Depression is a common mental health disorder that affects millions of people worldwide. Some of its symptoms include persistent feelings of sadness, lack of motivation, and low energy levels.
Many interventions have been developed to manage depression, including medication and psychotherapy. However, recent studies have shown that exercise is a useful way to combat depression. In this article, we will explore the relationship between exercise and depression, and how much exercise is needed to keep the condition at bay.
What is Depression?
Depression is a mental health disorder that affects an individual’s mood, energy, and overall well-being. It is characterized by a persistent feeling of sadness, hopelessness, and loss of interest in activities that were previously enjoyable.
Depression can be severe and long-lasting if left untreated, and it is a leading cause of disability worldwide. Some of its symptoms include:.
- Feelings of sadness or emptiness
- Lack of motivation or interest in activities
- Changes in appetite or weight
- Sleep disturbances
- Difficulty concentrating or making decisions
- Feelings of guilt or worthlessness
- Low energy levels or fatigue
The Relationship Between Exercise and Depression
Exercise is a useful intervention for managing depression. Studies have shown that regular physical activity can improve mood, increase energy levels, and reduce feelings of anxiety and stress.
Exercise can be used as a standalone treatment for mild to moderate depression or as an adjunct therapy for severe depression. A review of 49 studies conducted by Schuch et al. (2016) found that exercise had a large effect in reducing depression symptoms in people compared to control groups who did not exercise.
Several mechanisms have been proposed to explain the relationship between exercise and depression.
Exercise is thought to increase the production of neurotransmitters such as endorphins, norepinephrine, and serotonin that are involved in regulating mood. Additionally, exercise promotes neural growth and repair in the hippocampus, which can help to improve cognitive function and mood.
Exercise also provides a sense of accomplishment when an individual meets exercise goals, which can improve confidence and self-esteem.
How Much Exercise Is Needed to Combat Depression?

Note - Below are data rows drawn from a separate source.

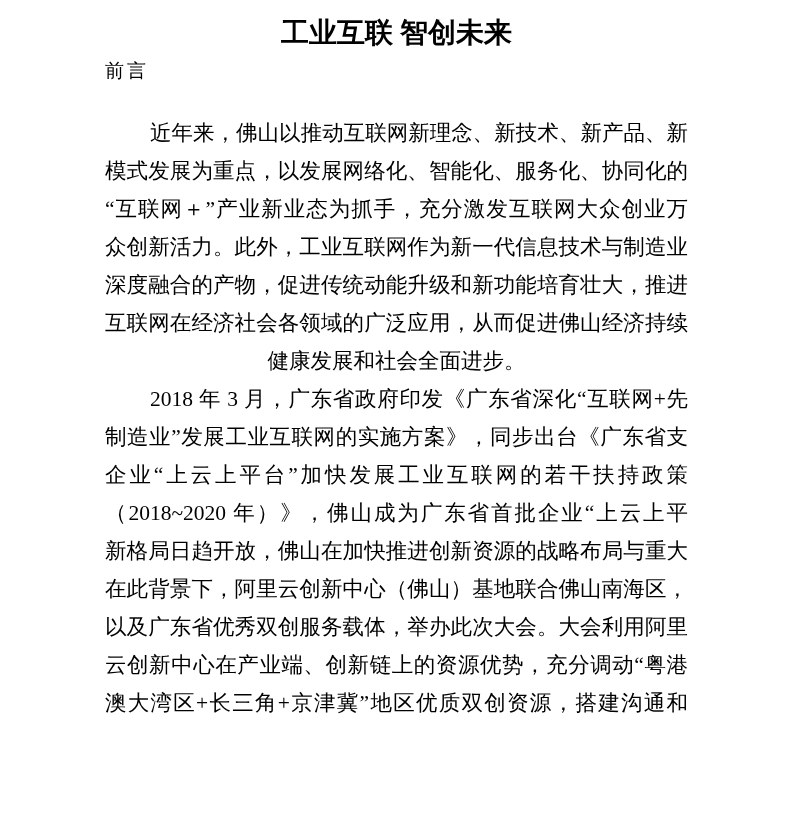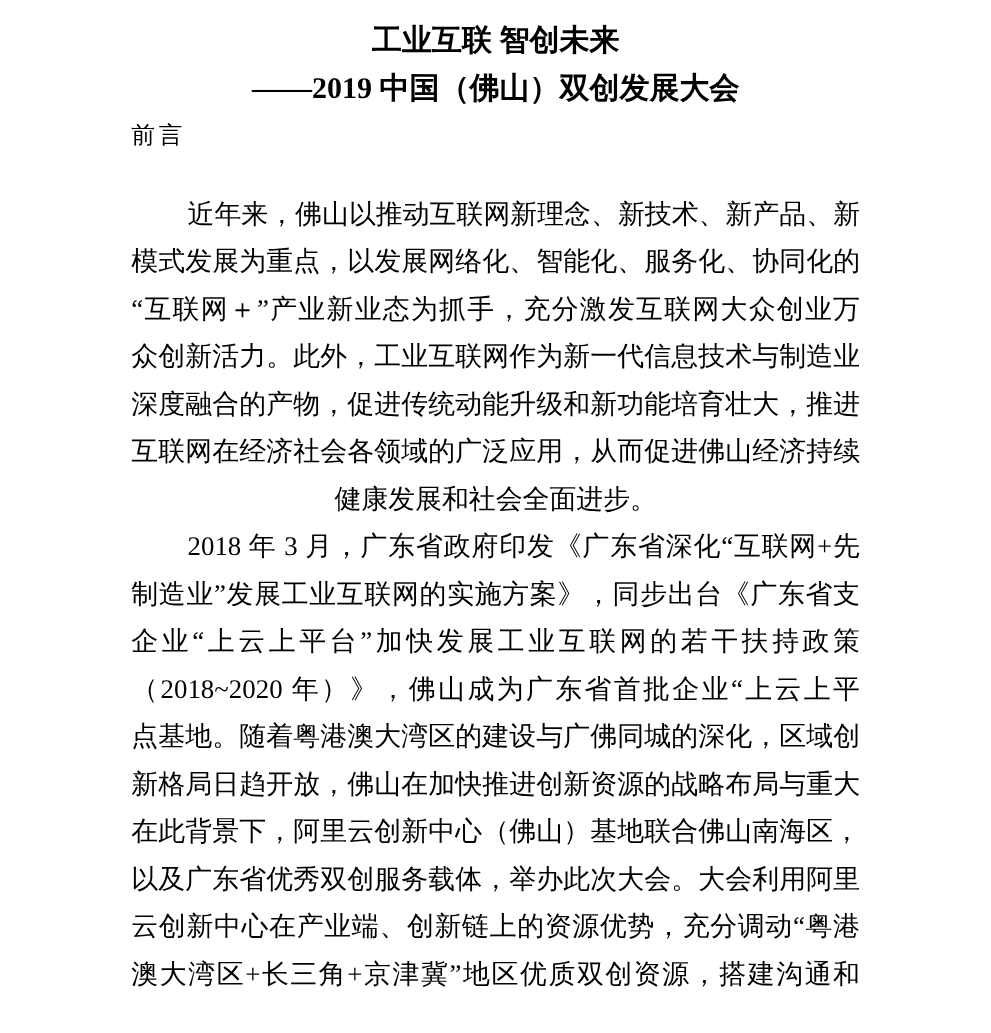--- a/index.html
+++ b/index.html
@@ -19,7 +19,7 @@
     overflow: hidden;
   }
   .doc-title {
-    font-size: 24px;
+    font-size: 28px;
     line-height: 38px;
     font-weight: bold;
     text-align: center;

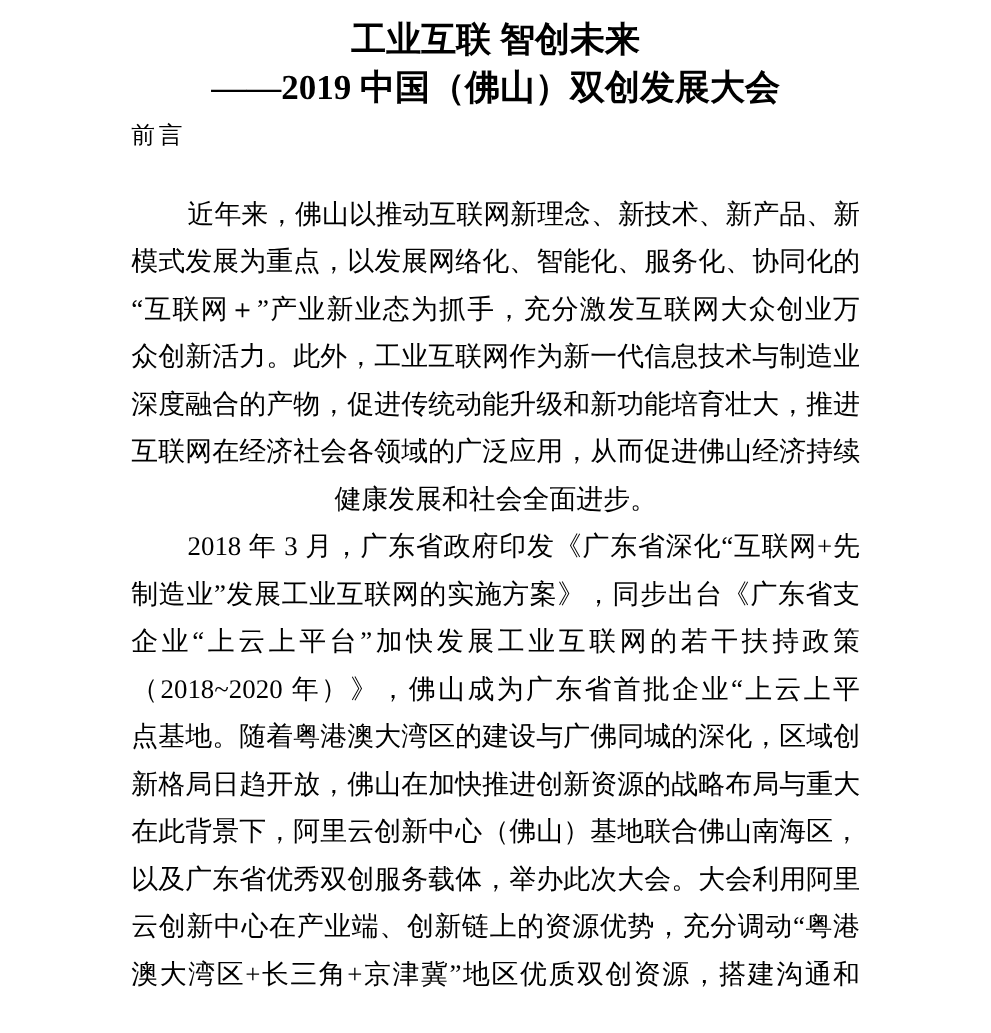--- a/index.html
+++ b/index.html
@@ -59,7 +59,6 @@
 
   <div class="doc-title">工业互联 智创未来</div>
 
-  <div class="doc-title">——2019 中国（佛山）双创发展大会</div>
 
   <div class="section-heading">前言</div>
 

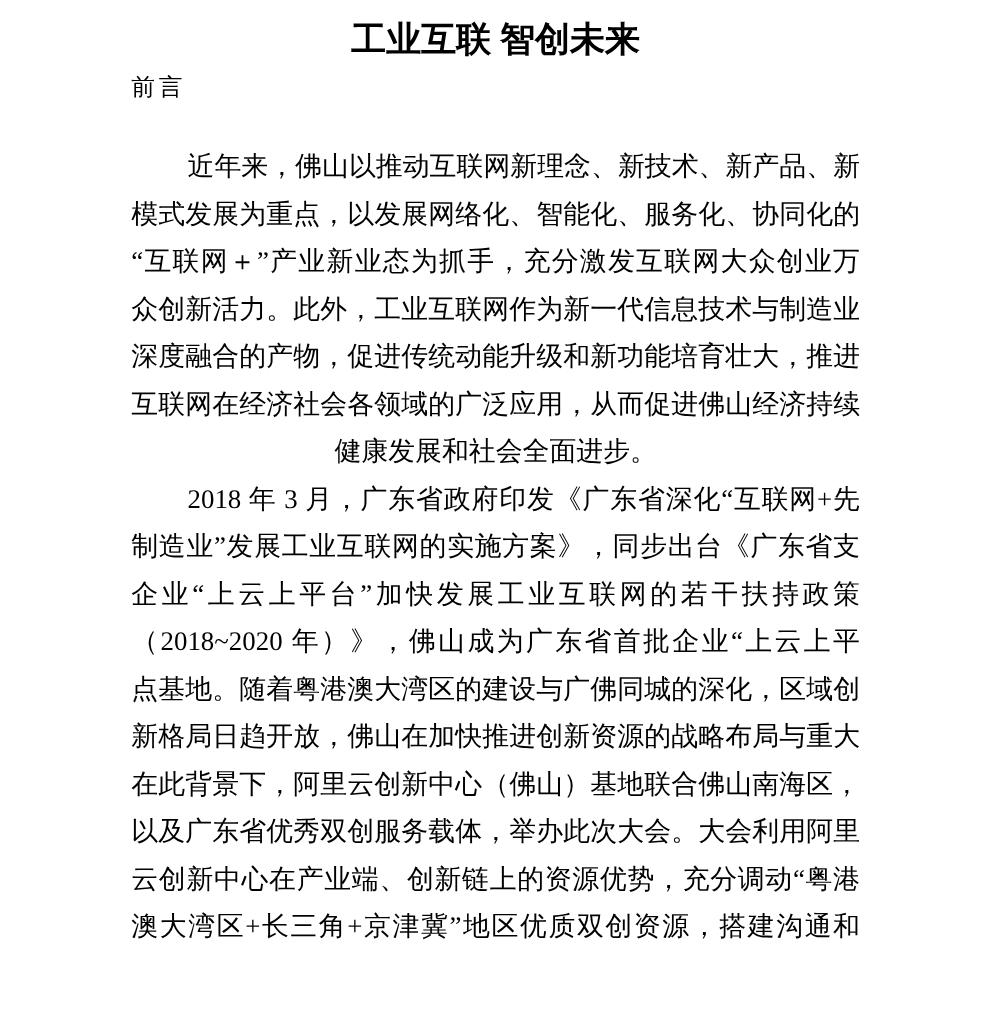--- a/index.html
+++ b/index.html
@@ -76,7 +76,6 @@
     <div class="line">制造业”发展工业互联网的实施方案》，同步出台《广东省支持</div>
     <div class="line">企业“上云上平台”加快发展工业互联网的若干扶持政策</div>
     <div class="line">（2018~2020 年）》，佛山成为广东省首批企业“上云上平台”试</div>
-    <div class="line">点基地。随着粤港澳大湾区的建设与广佛同城的深化，区域创</div>
     <div class="line">新格局日趋开放，佛山在加快推进创新资源的战略布局与重大</div>
     <div class="line">在此背景下，阿里云创新中心（佛山）基地联合佛山南海区，</div>
     <div class="line">以及广东省优秀双创服务载体，举办此次大会。大会利用阿里</div>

Currently, there is no specific amount of exercise that has been recommended for managing depression.
The American College of Sports Medicine recommends that individuals engage in at least 150 minutes of moderate to vigorous aerobic exercise per week, but it is unclear how much exercise is needed to see improvements in depression symptoms.

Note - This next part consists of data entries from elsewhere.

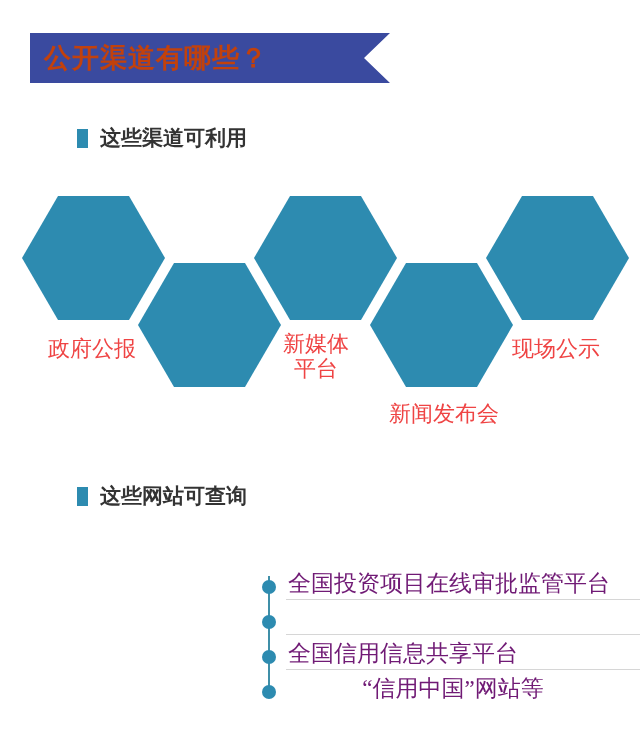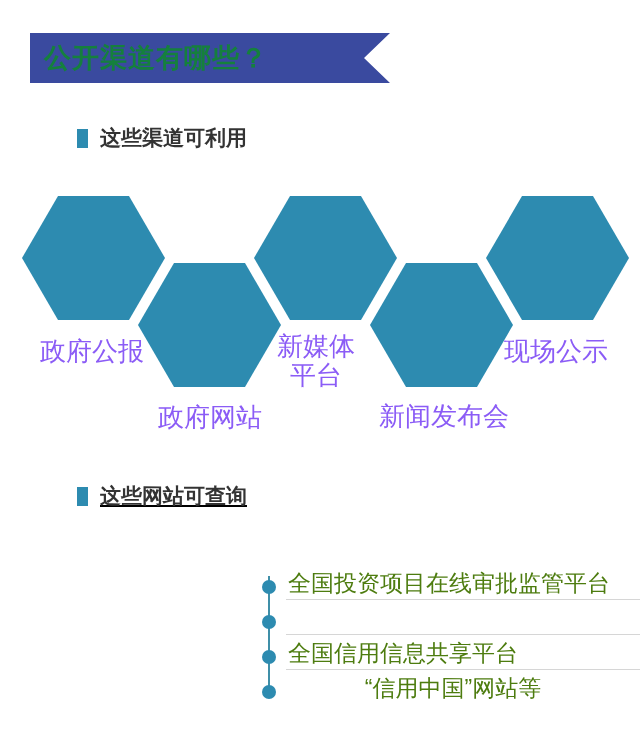--- a/index.html
+++ b/index.html
@@ -35,7 +35,7 @@
     top: 0;
     height: 50px;
     line-height: 50px;
-    color: #15803d;
+    color: #c2410c;
     font-size: 27px;
     font-weight: bold;
     letter-spacing: 1px;

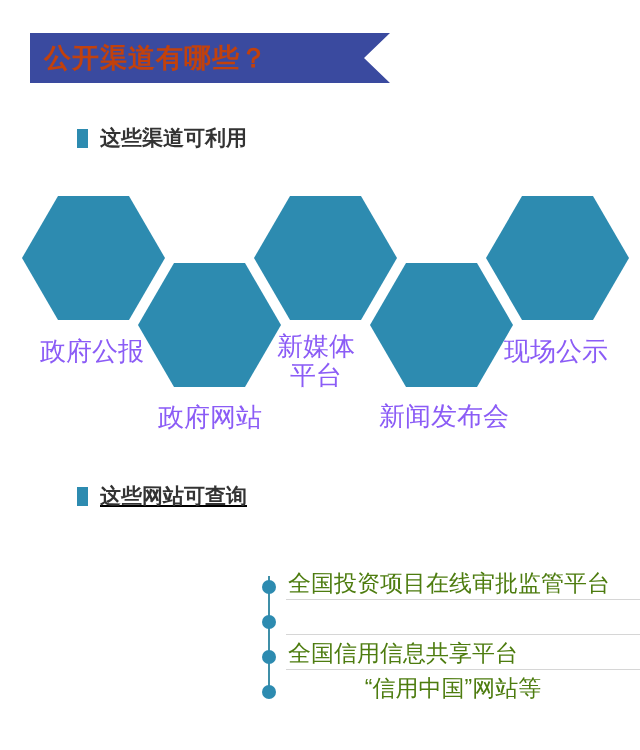--- a/index.html
+++ b/index.html
@@ -78,8 +78,8 @@
   }
   .hex-label {
     position: absolute;
-    font-size: 26px;
-    color: #8b5cf6;
+    font-size: 22px;
+    color: #ef4444;
     text-align: center;
     line-height: 1.18;
     white-space: nowrap;

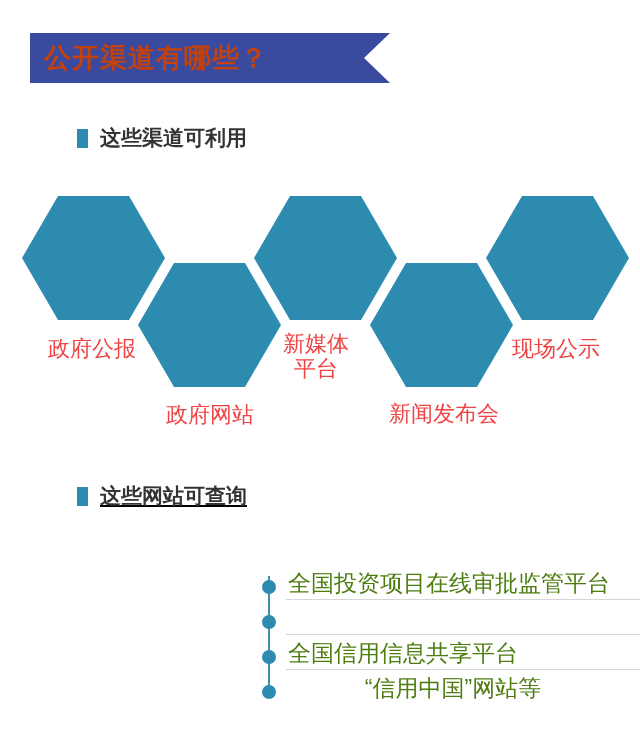--- a/index.html
+++ b/index.html
@@ -175,7 +175,6 @@
 
   <div class="hex-label" style="left: 32px; top: 156px; width: 120px;">政府公报</div>
 
-  <div class="hex-label" style="left: 150px; top: 222px; width: 120px;">政府网站</div>
 
   <div class="hex-label two-line" style="left: 268px; top: 152px; width: 96px;">
     <div>新媒体</div>

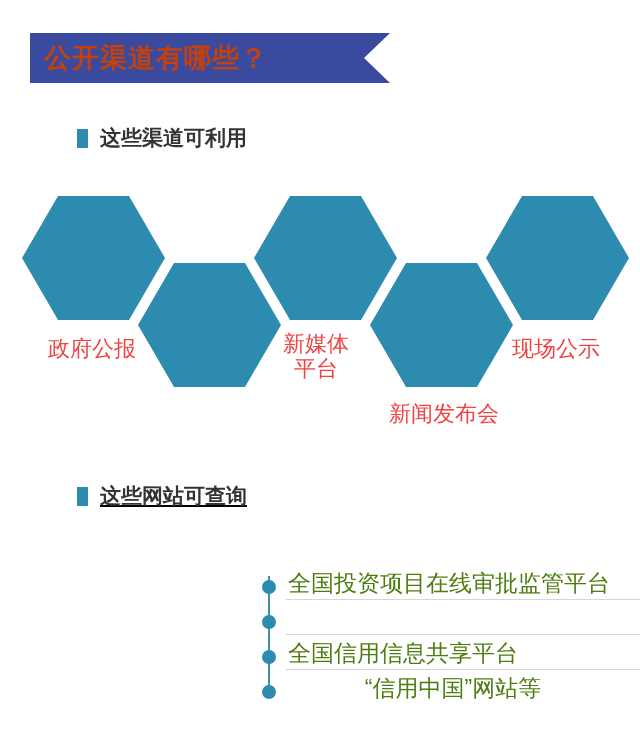--- a/index.html
+++ b/index.html
@@ -63,7 +63,7 @@
     white-space: nowrap;
   }
   #section-head-1 { left: 32px; top: 124px; }
-  #section-head-2 { left: 32px; top: 482px; text-decoration: underline; }
+  #section-head-2 { left: 32px; top: 482px; }
 
   
   .hex-cluster {

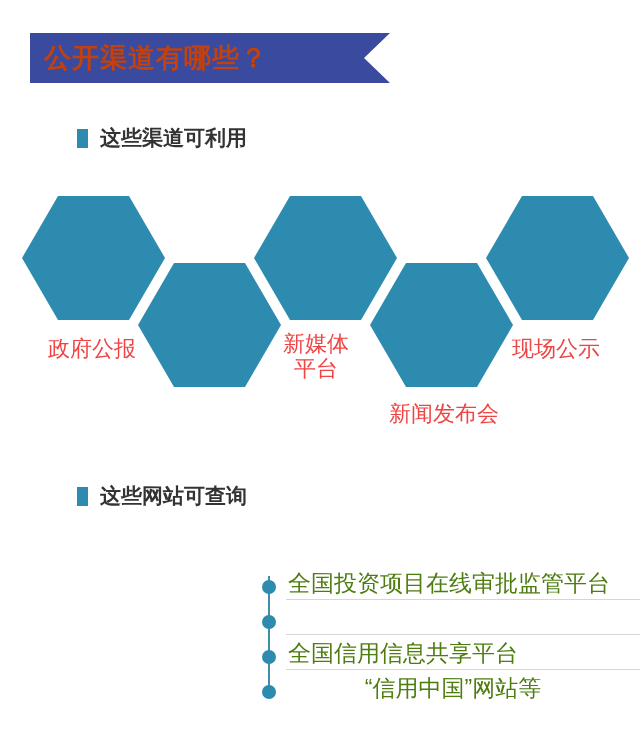--- a/index.html
+++ b/index.html
@@ -127,8 +127,9 @@
     height: 29px;
     line-height: 29px;
     font-size: 23px;
-    color: #4d7c0f;
-    white-space: nowrap;
+    color: #701a75;
+    white-space: nowrap;
+    font-family: Liberation Serif, serif;
   }
   .site-list-item .underline {
     position: absolute;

Some studies have found that as little as 30 minutes of moderate-intensity exercise per day, five days a week, can significantly reduce depression symptoms.
Others have suggested that incorporating resistance training, such as weightlifting, into an exercise routine can improve depression symptoms. The important thing is to find an exercise routine that an individual can stick to consistently.

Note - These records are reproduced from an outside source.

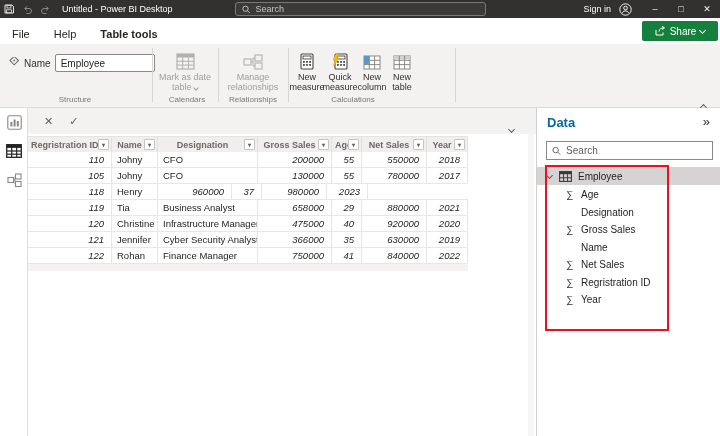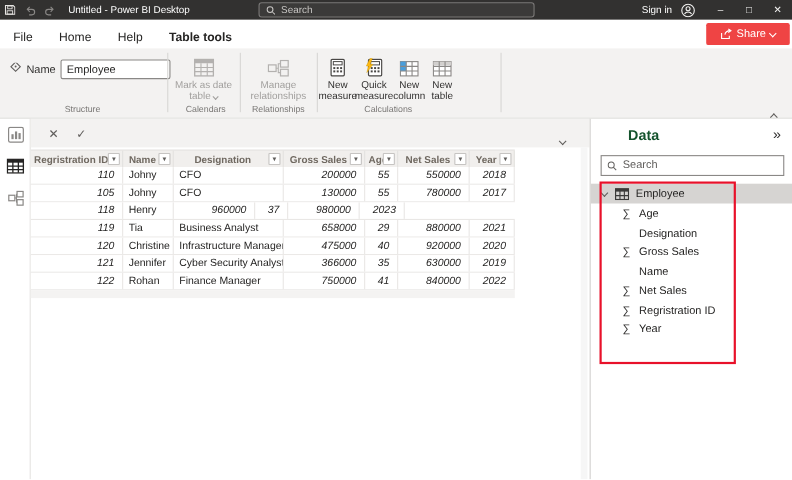--- a/index.html
+++ b/index.html
@@ -152,7 +152,6 @@
 
   <div class="menubar">
     <span class="tab">File</span>
-    <span class="tab">Home</span>
     <span class="tab">Help</span>
     <span class="tab active">Table tools</span>
     <div class="share-btn">

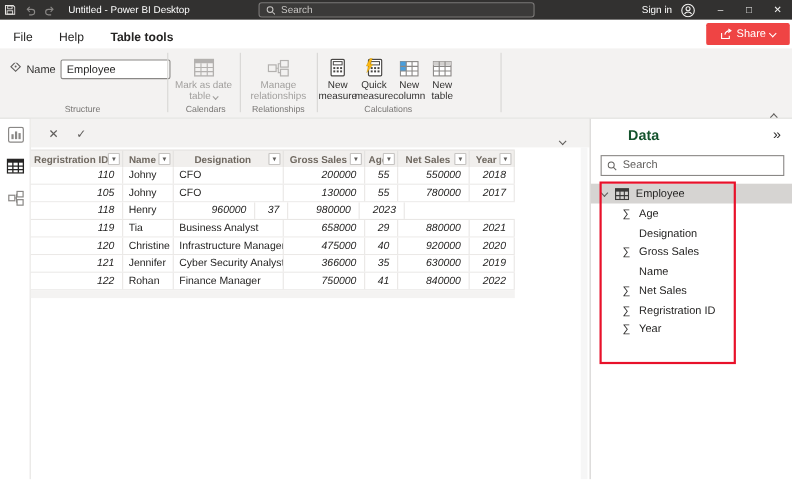--- a/index.html
+++ b/index.html
@@ -27,7 +27,7 @@
     display:flex; align-items:stretch; }
   .tab { padding:16px 12px; display:flex; align-items:center; font-size:11px; color:#252423; cursor:default; }
   .tab.active { font-weight:700; border-bottom:2.5px solid #0f7b5f; }
-  .share-btn { position:absolute; right:2px; top:3px; width:76px; height:20px; background:#ef4444;
+  .share-btn { position:absolute; right:2px; top:3px; width:76px; height:20px; background:#15803d;
     border-radius:2px; color:#fff; font-size:10px; display:flex; align-items:center; justify-content:center; gap:4px; }
 
   

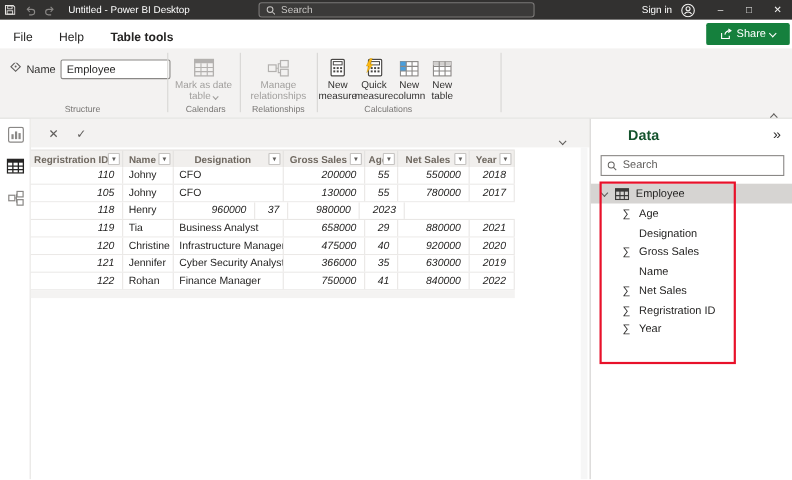--- a/index.html
+++ b/index.html
@@ -81,7 +81,7 @@
   
   .datapane { position:absolute; left:536px; top:108px; width:184px; height:328px; background:#fff;
     border-left:1px solid #d1cfcd; }
-  .dp-title { position:absolute; left:10px; top:7px; font-size:13px; font-weight:700; color:#14532d;margin-left:24px; }
+  .dp-title { position:absolute; left:10px; top:7px; font-size:13px; font-weight:700; color:#0369a1; }
   .dp-collapse { position:absolute; right:10px; top:6px; font-size:13px; color:#323130; }
   .dp-search { position:absolute; left:9px; top:33px; width:167px; height:19px; border:1px solid #8a8886;
     background:#fff; display:flex; align-items:center; padding:0 5px; }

It is also essential to start slowly and gradually increase the intensity and duration of exercise to avoid injury. Beginning with low-impact exercises such as walking, swimming, or cycling can be a great way to ease into physical activity.
Group exercise classes, such as yoga or dance, can also provide a social component that can improve mood.
Conclusion
Exercise can be an effective intervention for managing depression.
While there is no specific amount of exercise that has been recommended for managing depression, studies have suggested that as little as 30 minutes of moderate-intensity exercise per day, five days a week can significantly reduce depression symptoms in some individuals. It is essential to start slowly and gradually increase the intensity and duration of exercise to avoid injury. Incorporating resistance training and group exercise classes can also improve mood and provide social support.